US Interstate I-20/59 and the Surprises of Life

The traffic flow in Birmingham, AL is normalizing.  For the past year, one of the primary transportation arteries, I-20/59, has been totally out of commission as the Alabama Department of Transportation rebuilt a crumbling bridge in the heart of downtown. This week, it reopened, just slightly over a year from the time it closed. 

For those of you not in the Birmingham area who can not imagine the import of what I just wrote, Bring to mind the the most important street in your city or town and consider what would happen if it were completely shut down. Not for an hour, or a day or a weekend, but for a year. That is what Birmingham, a top 50 US metro area, just experienced.  


Imagine, the hand wringing, consternation, and catastrophic predictions that would precede such closing.  No one would blame these expectations. Disruptions to normal routines compounded with more bottlenecks, wrecks, and concentration of long haul trucks into a smaller area with fewer exits points and you can easily guess the general expectations of the city.  

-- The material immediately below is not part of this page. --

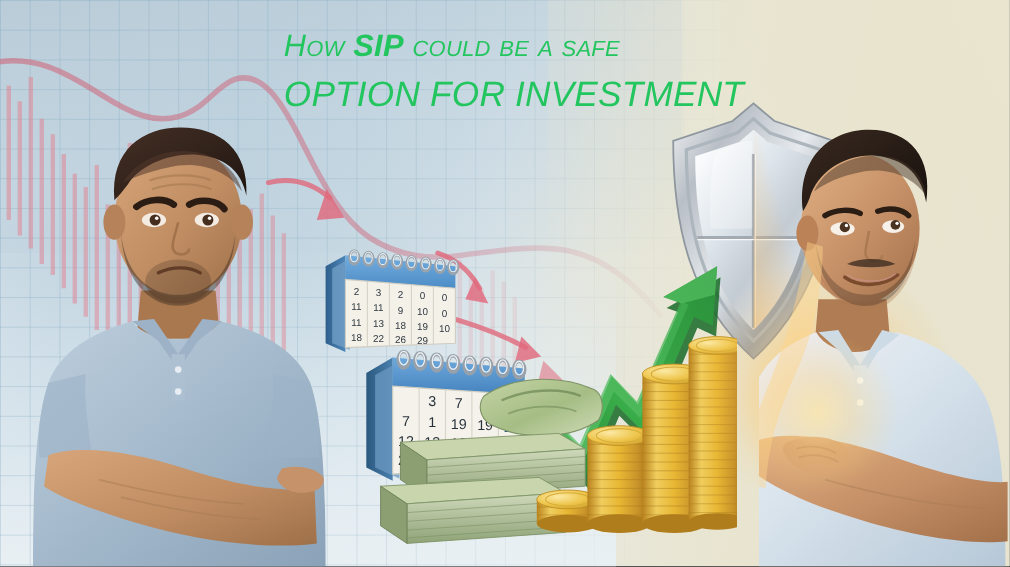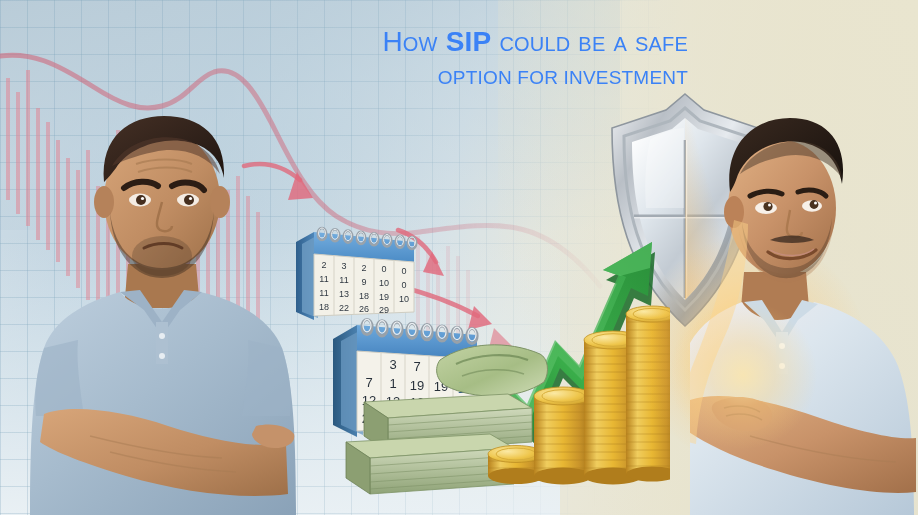"How SIP could be a" .title { color: #3b82f6 -> #22c55e; font-style: none -> italic; text-align: right -> left }
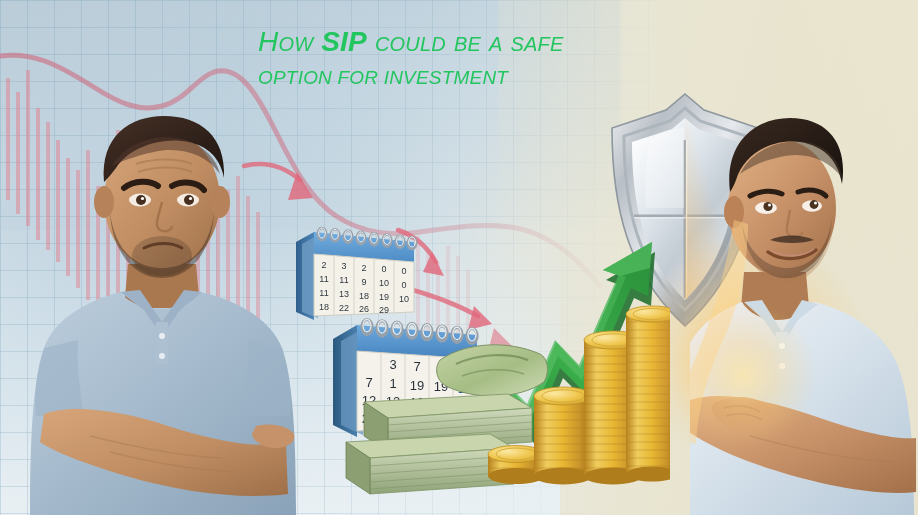"OPTION FOR INVESTMENT" .title .l2 { font-size: 19px -> 32px }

On top of that, the promise of the pain only lasting a year for a project of such size was met with understandable cynicism.  They were going to tear down and replace a bridge stretching through the entirety of downtown and rework the whole junction where two US interstates meet? Come on, now? There has been a pothole at the entrance to my subdivision for a decade.  

This week the project was completed.....early. The road opened, and the traffic is flowing.  And I can't stop thinking about it what a lesson this has been.

We tell ourselves stories, back them up with disparate facts, and go out into the world to compile evidence vindicating our positions and dismissing anything contradicting how we believe.  
— Scott Cole, CFP®, AIF®

You see, no matter how much logic, history, or even common sense an expectation may appear to have, it is only a expectation. It is a guess, a prediction, a speculation This is true for roads as we have just seen, but it is true for anything. 

Your predictions about the direction of the market

Your analysis of the company you work for, or the stock you picked

Your expectations about the future of jobs, careers, your life

Your feelings about the economy, or politics, or your future health

All of these have narrative points making sense to us.  We tell ourselves stories, back them up with disparate facts, and go out into the world to compile evidence vindicating our positions and dismissing anything contradicting how we believe.  

When something happens in line with our expectation, we say "we knew it" and our over confidence grows.  When surprise comes it is usually chalked up as aberration, an anomaly, to be rectified in time.  

Something to think about as you listen to pundits artfully and authoritatively tell you what is going to happen. 

With the market...

With the economy...

With the election...

With.......anything.

Of course, there is nothing wrong with having an opinion, but the world would be a better place if we just did so with a little more humility and more openness to surprise.